Dido Building Carthage aka The Rise of the Carthaginian Empire by J. M. W. Turner
Dido Building Carthage aka The Rise of the Carthaginian Empire by J. M. W. Turner

Elissa of Carthage (commonly known as Dido, the wanderer) is one of the more fascinating examples of history becoming myth. History is rife with examples of strong women dismissed as mythology (insert obligatory “Amazons were real!”) but one of my favorites is Elissa. While researching inbred dynasties for my newsletter and a forthcoming world-building article, I came across a fascinating article I really wanted to dig into:

📗
Haegemans, Karen. “ELISSA, THE FIRST QUEEN OF CARTHAGE, THROUGH TIMAEUS’ EYES.” Ancient Society, vol. 30, 2000, pp. 277–291. JSTOR, www.jstor.org/stable/44079812. Accessed 20 July 2020.

Who was Timaeus?

While philosophers might be familiar with Plato’s Timaeus, written around 360 BCE, Haegemans is referring to the historian. Although he spent most of his life in Athens, Timaeus was born in Syracuse and died there. Many of his contemporaries complained that he allowed his politics to distort his objectivity, but one of the things I really like about Timaeus is that he was willing to record myths in the form he found them, instead of rationalizing away the details.

Haegemans’ primary purpose in analyzing Timaeus’ writings about Elissa of Carthage appears to be a rebuttal of the complaints of his contemporaries, to whit:

In the anonymous passage none of the faults that Timaeus is usually rebuked for are present, while they certainly are in the later historian Justin. […] If they were present in Timaeus’ original text, it is a great enigma why they were omitted by the excerptor, who shows a great fascination for sensational elements in the other paragraphs of his work.

Much of his writings are lost, but his extensive works were widely read in antiquity and some survive by reference.

Other Sources

Haegemans references a historian named Josephus, who shared excerpts from Menander of Ephesos. Josephus was a Romano-Jewish Historian from the first century CE who mostly wrote about Jewish history. The Hebrew people fought against the Phoenician Canaanites frequently throughout their history, so this makes sense. Menander seems to have had some cultural understanding of Tyre that later sources would lack, and may have had help from an educated Phoenician.

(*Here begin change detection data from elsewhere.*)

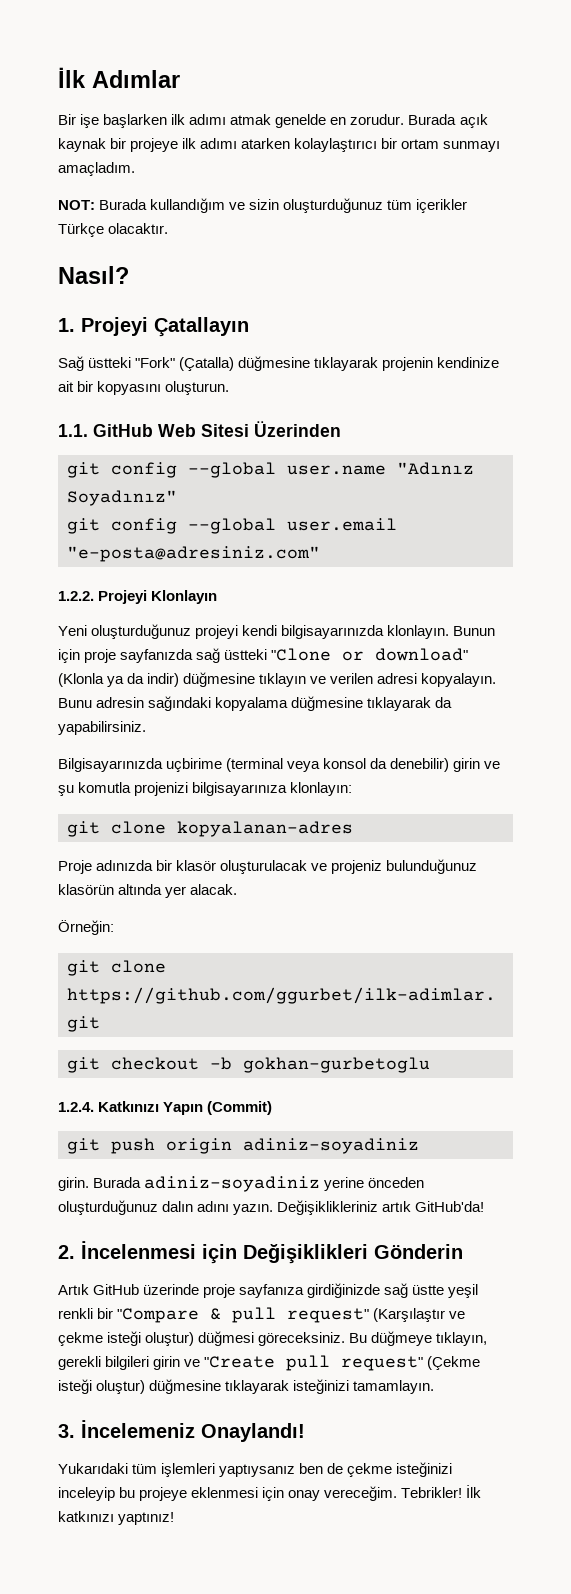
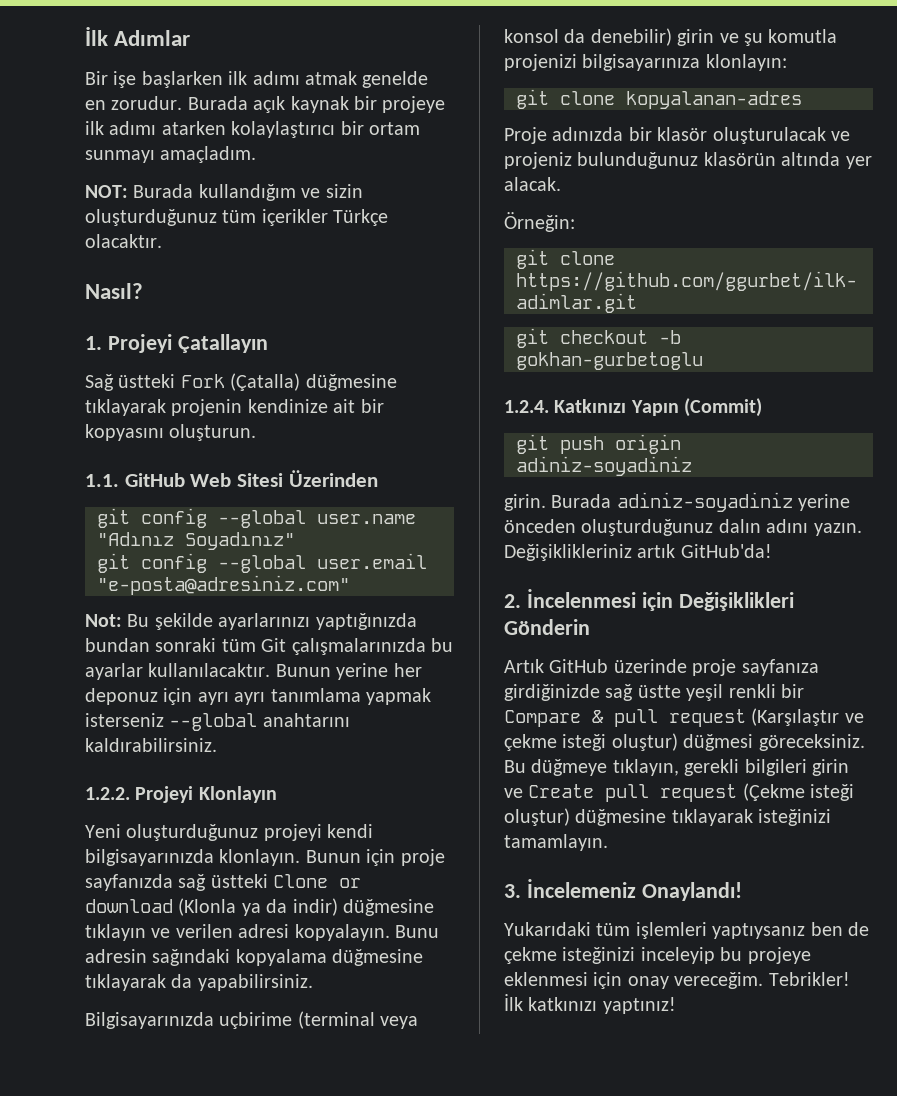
- Sağ üstteki "Fork" (Çatalla) düğmesine tıklayarak projenin kendinize ait bir kopyasını oluşturun.
+ Sağ üstteki Fork (Çatalla) düğmesine tıklayarak projenin kendinize ait bir kopyasını oluşturun.
+ Not: Bu şekilde ayarlarınızı yaptığınızda bundan sonraki tüm Git çalışmalarınızda bu ayarlar kullanılacaktır. Bunun yerine her deponuz için ayrı ayrı tanımlama yapmak isterseniz --global anahtarını kaldırabilirsiniz.
- Bunun için proje sayfanızda sağ üstteki "Clone or download" (Klonla ya da indir) düğmesine tıklayın ve verilen adresi kopyalayın.
+ Bunun için proje sayfanızda sağ üstteki Clone or download (Klonla ya da indir) düğmesine tıklayın ve verilen adresi kopyalayın.
- Artık GitHub üzerinde proje sayfanıza girdiğinizde sağ üstte yeşil renkli bir "Compare & pull request" (Karşılaştır ve çekme isteği oluştur) düğmesi göreceksiniz.
+ Artık GitHub üzerinde proje sayfanıza girdiğinizde sağ üstte yeşil renkli bir Compare & pull request (Karşılaştır ve çekme isteği oluştur) düğmesi göreceksiniz.
- Bu düğmeye tıklayın, gerekli bilgileri girin ve "Create pull request" (Çekme isteği oluştur) düğmesine tıklayarak isteğinizi tamamlayın.
+ Bu düğmeye tıklayın, gerekli bilgileri girin ve Create pull request (Çekme isteği oluştur) düğmesine tıklayarak isteğinizi tamamlayın.

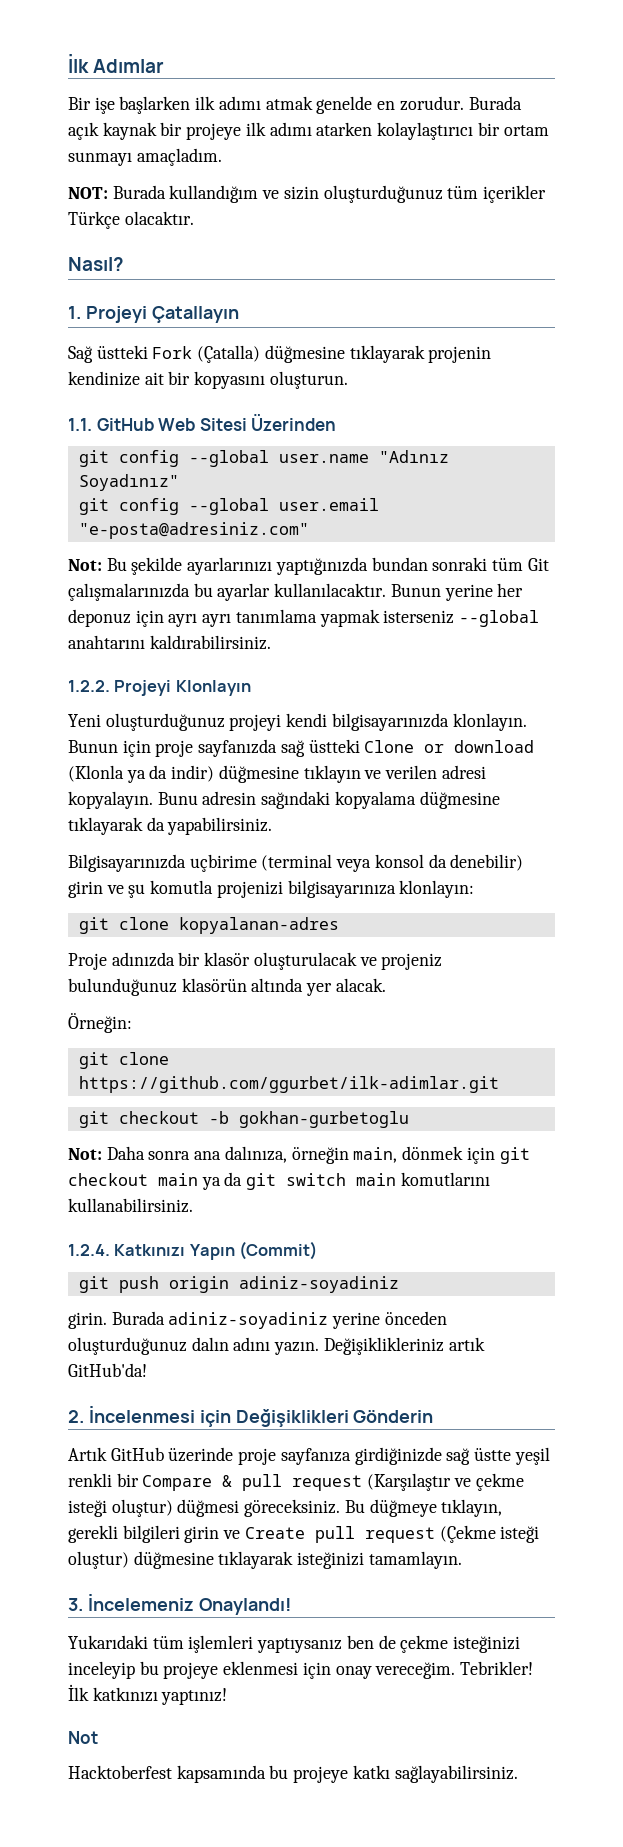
+ Not: Daha sonra ana dalınıza, örneğin main, dönmek için git checkout main ya da git switch main komutlarını kullanabilirsiniz.
+ Not
+ Hacktoberfest kapsamında bu projeye katkı sağlayabilirsiniz.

The article also makes reference to a Roman historian named Justin who wrote about Elissa and Tyre but wasn’t limited to Timaeus’ account. Several possible sources are named, and the point is made that ancient historians mostly reference Timaeus’ account while poets preferred the more romantic version where Elissa falls in love with the hero Aeneas and the wicked Trojan betrays her.

Why Start With Virgil?

Haegemans starts off her article by discussing Virgil’s version of Dido’s story, which was disappointing given the title of the article.

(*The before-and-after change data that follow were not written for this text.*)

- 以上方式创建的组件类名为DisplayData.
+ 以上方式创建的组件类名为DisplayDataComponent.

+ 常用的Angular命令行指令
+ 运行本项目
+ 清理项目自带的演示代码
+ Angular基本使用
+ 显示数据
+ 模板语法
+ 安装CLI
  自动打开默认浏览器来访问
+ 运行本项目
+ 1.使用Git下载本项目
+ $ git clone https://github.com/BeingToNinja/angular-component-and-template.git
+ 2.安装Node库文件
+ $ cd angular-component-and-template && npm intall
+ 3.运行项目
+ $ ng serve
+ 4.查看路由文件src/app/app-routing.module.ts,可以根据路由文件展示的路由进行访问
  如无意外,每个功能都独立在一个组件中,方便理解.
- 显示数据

Dido, the founder of Carthage, and the Trojan prince Aeneas were meant to love each other. […] This is the essence of the famous story about the first queen of Carthage as told by Vergil in the Aeneid.

While the meat of the article is a really fascinating look into evidence of Elissa’s existence, I was somewhat startled that the hook is an explicitly mythical reconstruction — it felt disorienting and misleading.

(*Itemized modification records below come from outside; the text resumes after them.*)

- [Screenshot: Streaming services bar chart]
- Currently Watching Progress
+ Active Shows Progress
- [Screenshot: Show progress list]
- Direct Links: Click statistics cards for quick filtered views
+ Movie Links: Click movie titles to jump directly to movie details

Many people who have heard of Dido are familiar with Virgil’s version of her life, where the Trojan prince Aeneas and Dido experience a doomed love. My understanding of the timeline, though, is that we’re pretty sure Elissa of Carthage lived from 839 BCE to 759 BCE. The Trojan War happened in roughly 1200 BCE. So to start with Virgil’s founding myth, written during the time of Augustus Caesar, signaled to me that this article was going to discuss myth-making.

Using Virgil to talk about Elissa of Carthage is roughly equivalent to using A Knight’s Tale to talk about Edward the Black Prince.

Sure, A Knight’s Tale gives a surprisingly good sense of the era despite the anachronisms, and it does a reasonably good job of representing Edward’s basic nature, but the authors don’t let objective truth get in the way of a quality romance, either. If it was all we had to work from to learn about the Medieval era, we’d do it… but if it’s not, we shouldn’t.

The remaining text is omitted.